Voyez ce vanneau aller, la coquille sur la tête!

La roue tourne

Tourné sans but dans la chambre, manoeuvrant la chaise roulante dans l’espace vide libéré par le déménagement du deuxième lit, tournant d’un sens puis de l’autre la roue, presque butant contre les murs, pilant, d’une main réalisant un arc de cercle assuré, puis repartant en trajectoires savantes. Bien sûr, il y a tout le morose et le tragique de la déconfiture physique présente, de l’avilissement de mes capacités, de ce triste substitut mécanique aux défaillances du corps m’abandonnant avant l’heure, du sinistre enchevêtrement qui me rive si bas, si près du sol, écrasé sur soi; mais enfin, sérieusement : se mouvoir en chaise roulante, c’est fun.
On est le soir.
Sous le prétexte d’un café d’avant sommeil, je quitte la chambre en catimini. L’heure du coucher est passée, infirmier et aide soignant de nuit sont occupés avec l’alitement des moins valides et les derniers soins avant extinction des feux, chambre après chambre. Je m’enfonce dans les couloirs obscurs à peine éclairés par les blocs verdâtres d’éclairage d’urgence. Je tourne la roue; je roule, je roule dans des couloirs, ignoré, vain, désoeuvré.
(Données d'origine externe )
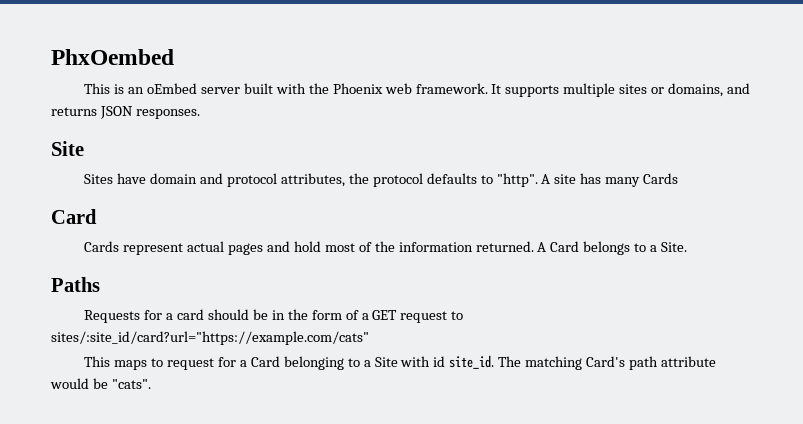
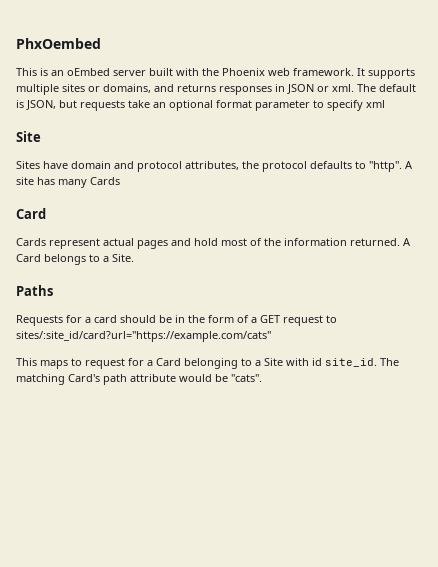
[99,106,200,119] JSON responses. -> [219,84,416,95] [16,100,385,111] responses in JSON or xml. The default is JSON, but requests take an optional format parameter to specify xml

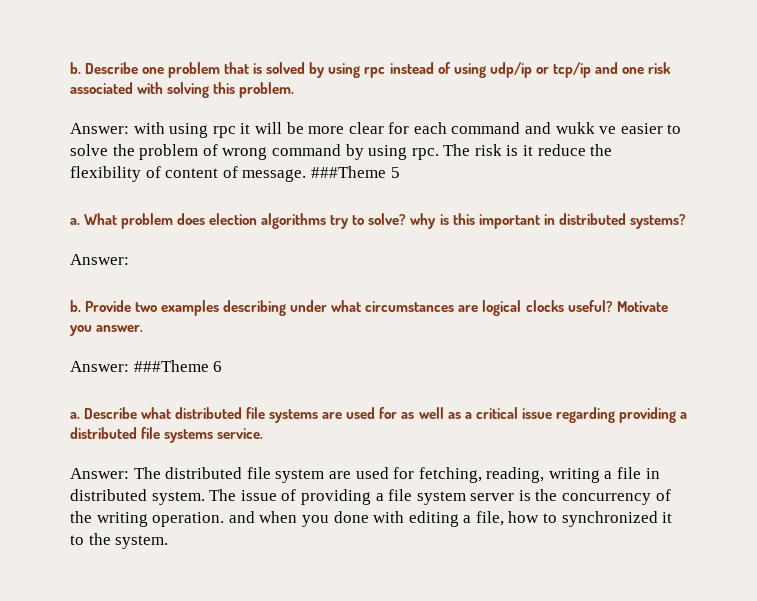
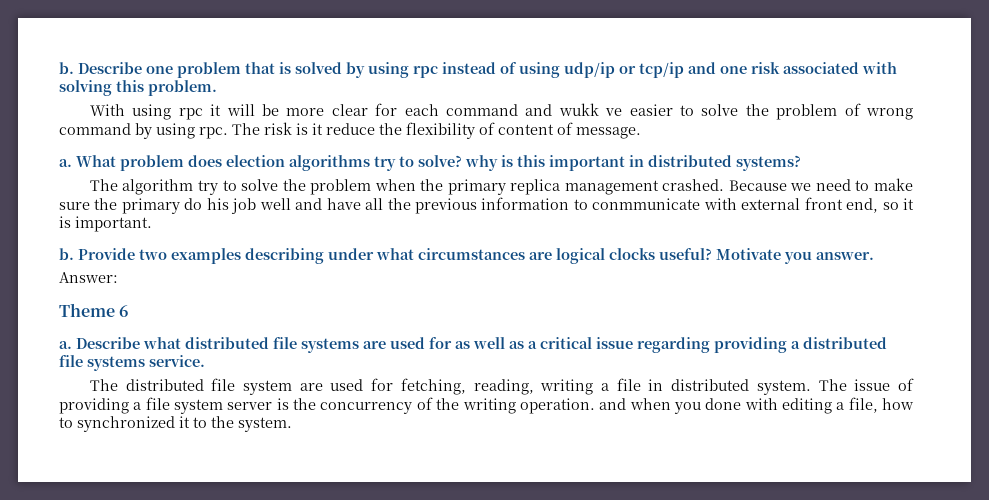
[70,122,165,134] Answer: with -> [89,104,125,116] With
[310,166,400,178] ###Theme 5 -> (641, 133) none
[70,254,129,265] Answer: -> [89,178,913,195] [59,197,915,214] [59,216,152,232] The algorithm try to solve the problem when the primary replica management crashed. Because we need to make sure the primary do his job well and have all the previous information to conmmunicate with external front end, so it is important.
[133,360,209,372] ###Theme -> [59,303,115,317] // Theme
[70,468,129,479] Answer: -> (205, 361) none

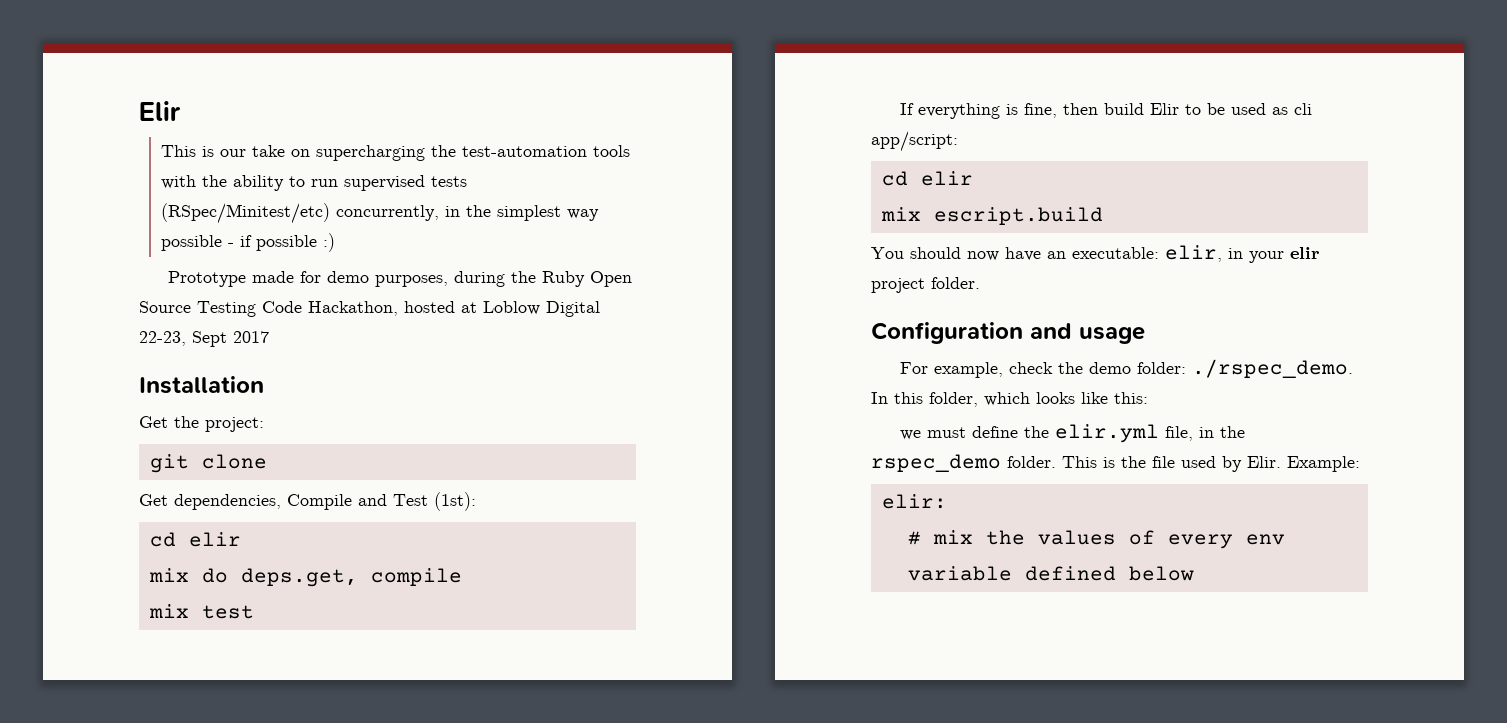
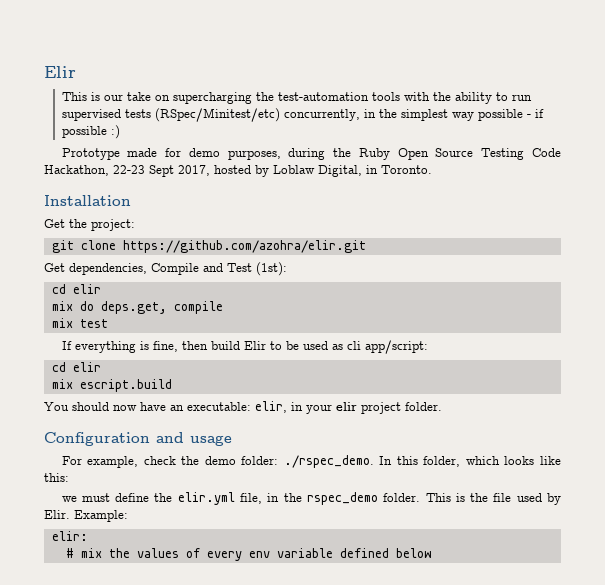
[404,301,600,317] [139,331,269,347] hosted at Loblow Digital 22-23, Sept 2017 -> [113,165,432,177] 22-23 Sept 2017, hosted by Loblaw Digital, in Toronto.
(267, 461) none -> [122,240,366,253] https://github.com/azohra/elir.git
Je ne devrais pas même être là, pour commencer. Mais ne commençons pas. Rouler dans les couloirs longs, longs, qui bruissent de tintements non identifiés, d’échos étouffés de conversation de chambrée qui ne m’intéresse pas, de ronrons de soufflerie, petite musique qui enveloppe ma course comme murmures d’accompagnement - hostiles puisque j’y suis indifférent. Je me crois Danny dans Shining. Moulinant des mains plutôt que de pédaler. Les portes et les portes que je passe, si l’une d’elles s’ouvrait, rien de bon à en attendre pour moi. Non, rien de bon ici pour moi.